You forgot all about it when you went downstairs. Meanwhile, The PT wanted to watch her Cars DVD. So Iguana put it on for her. The The PT did what she usually does--she went to lie down on the blue chair, and flip flop around like a fish out of water. It's a big blue Lay-Z-Boy chair, so she was making it rock and recline and sit up and down.

When you realized you didn't have the CD, you went upstairs and correctly checked the chair, but because of all The PT's fidgeting, the CD had already slipped deeper into the chair, and you didn't feel it.

When you came back from Shul Friday night, The PT was on the chair again, flopping around as usual. That's when you noticed the CD on the floor behind the chair.

She must have rocked it so much that it finally slipped out the back.

Kiwi the Geek said...

Adrian Monk: Hahahahahaha! Did you vacuum the chair after you solved the case?

PT: Yes, don't you write this blog specifically to make us all laugh? If not, I'm confused...

RM: Nothing wrong with giving charity, for any reason or no reason. I just think it's funny that Jews and Catholics have a similarly illogical custom. Culture is a funny thing.

Shira Salamone said...

Okay, now Doctor Bean and I can biting our nails.

Happy rehearsing.

outofAMMO said...

abba, since when do you look like Monk?????

~ Sarah ~ said...

lol! have you found it yet?

in my house when important things go missing they are usually in the most obvious places. especially if it's dad that's misplaced something... chances are, we come in, find it in two seconds and it'll be right there after he's been searching for three days.

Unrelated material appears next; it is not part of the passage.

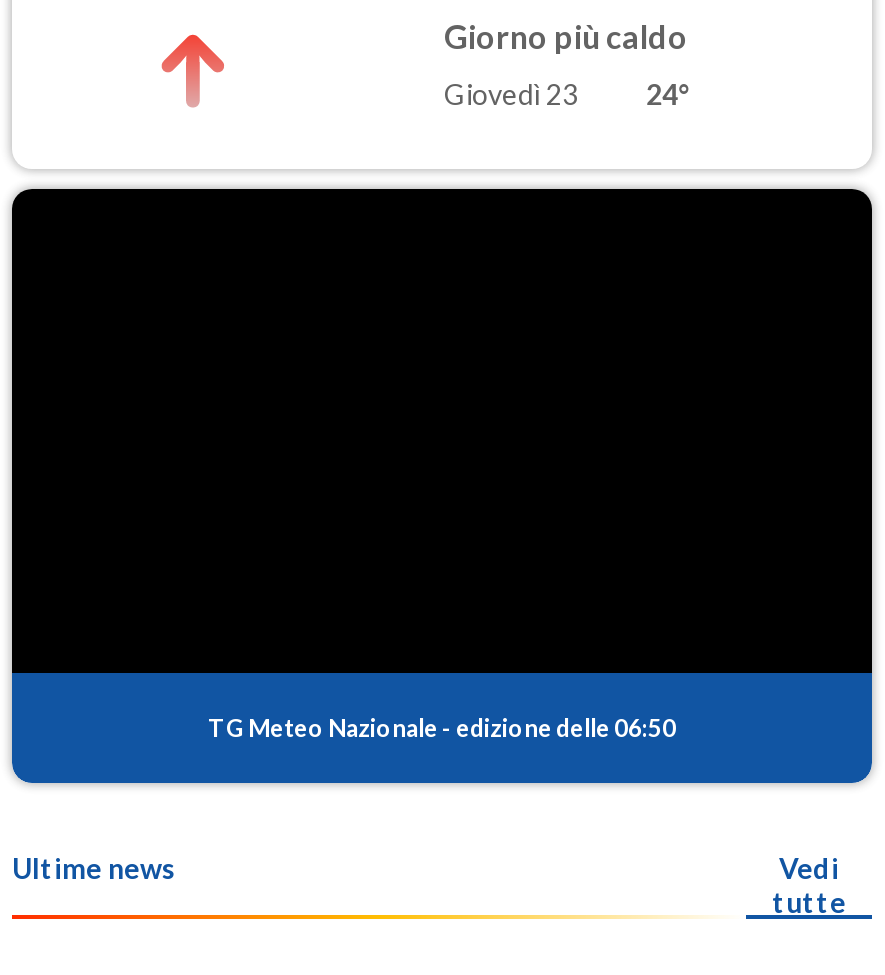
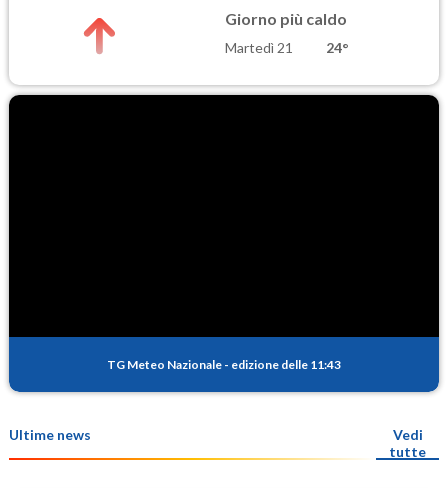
[444,78,578,112] Giovedì 23 -> [225,39,293,56] Martedì 21
[208,712,676,742] TG Meteo Nazionale - edizione delle 06:50 -> [107,356,341,372] TG Meteo Nazionale - edizione delle 11:43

have you looked under the couch?

Bagel Blogger said...

I'm a strong believer in 'recreating scenarios', I believe our memory isn't just Verbal/or Visual its physical as well.

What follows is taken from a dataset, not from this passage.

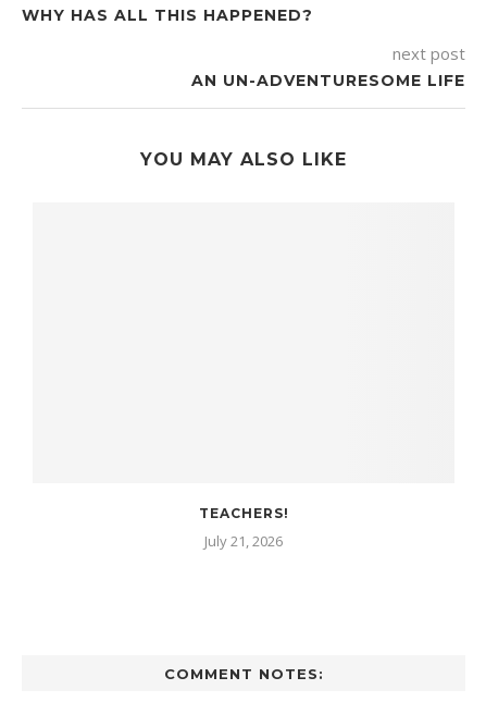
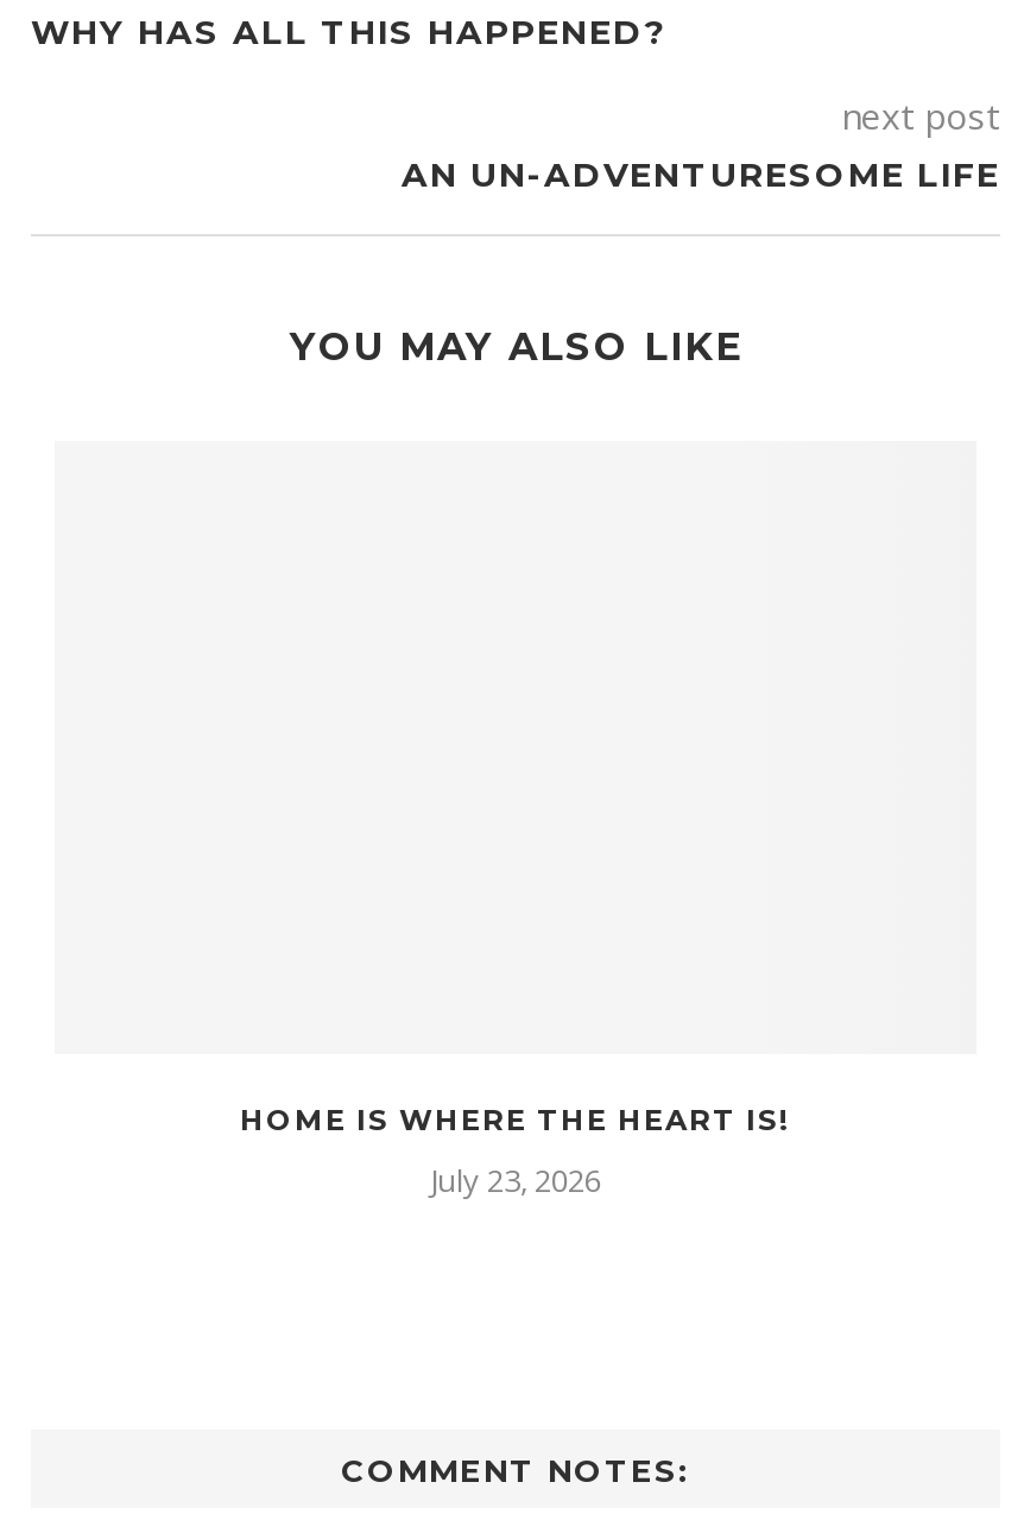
[198,505,289,522] TEACHERS! -> [240,1102,791,1138] HOME IS WHERE THE HEART IS!
[204,531,283,551] July 21, 2026 -> [430,1159,601,1202] July 23, 2026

By recreating the event we jog and possibly unite sections of our brain, from this, things we thought we didn't notice become apparent.

In your case PT I actually recomend you place the whole family as they were that night, get Fudge to throw the cd as she did, then carefully subtly spy on the little terrors to see which one of them played frisbee down the hall way.

Failing this you get to enjoy your game of xenosaga3 again.

I hope you find it
Visit: Bagelblogger

Anonymous said...

Did you find it?

As a BSG afficiando, I must suggest that next time you try "Where is that FRACKEN CD?" But that's just my 2 cents.

PsychoToddler said...

Mr. Monk found it for me. That guy's a genius!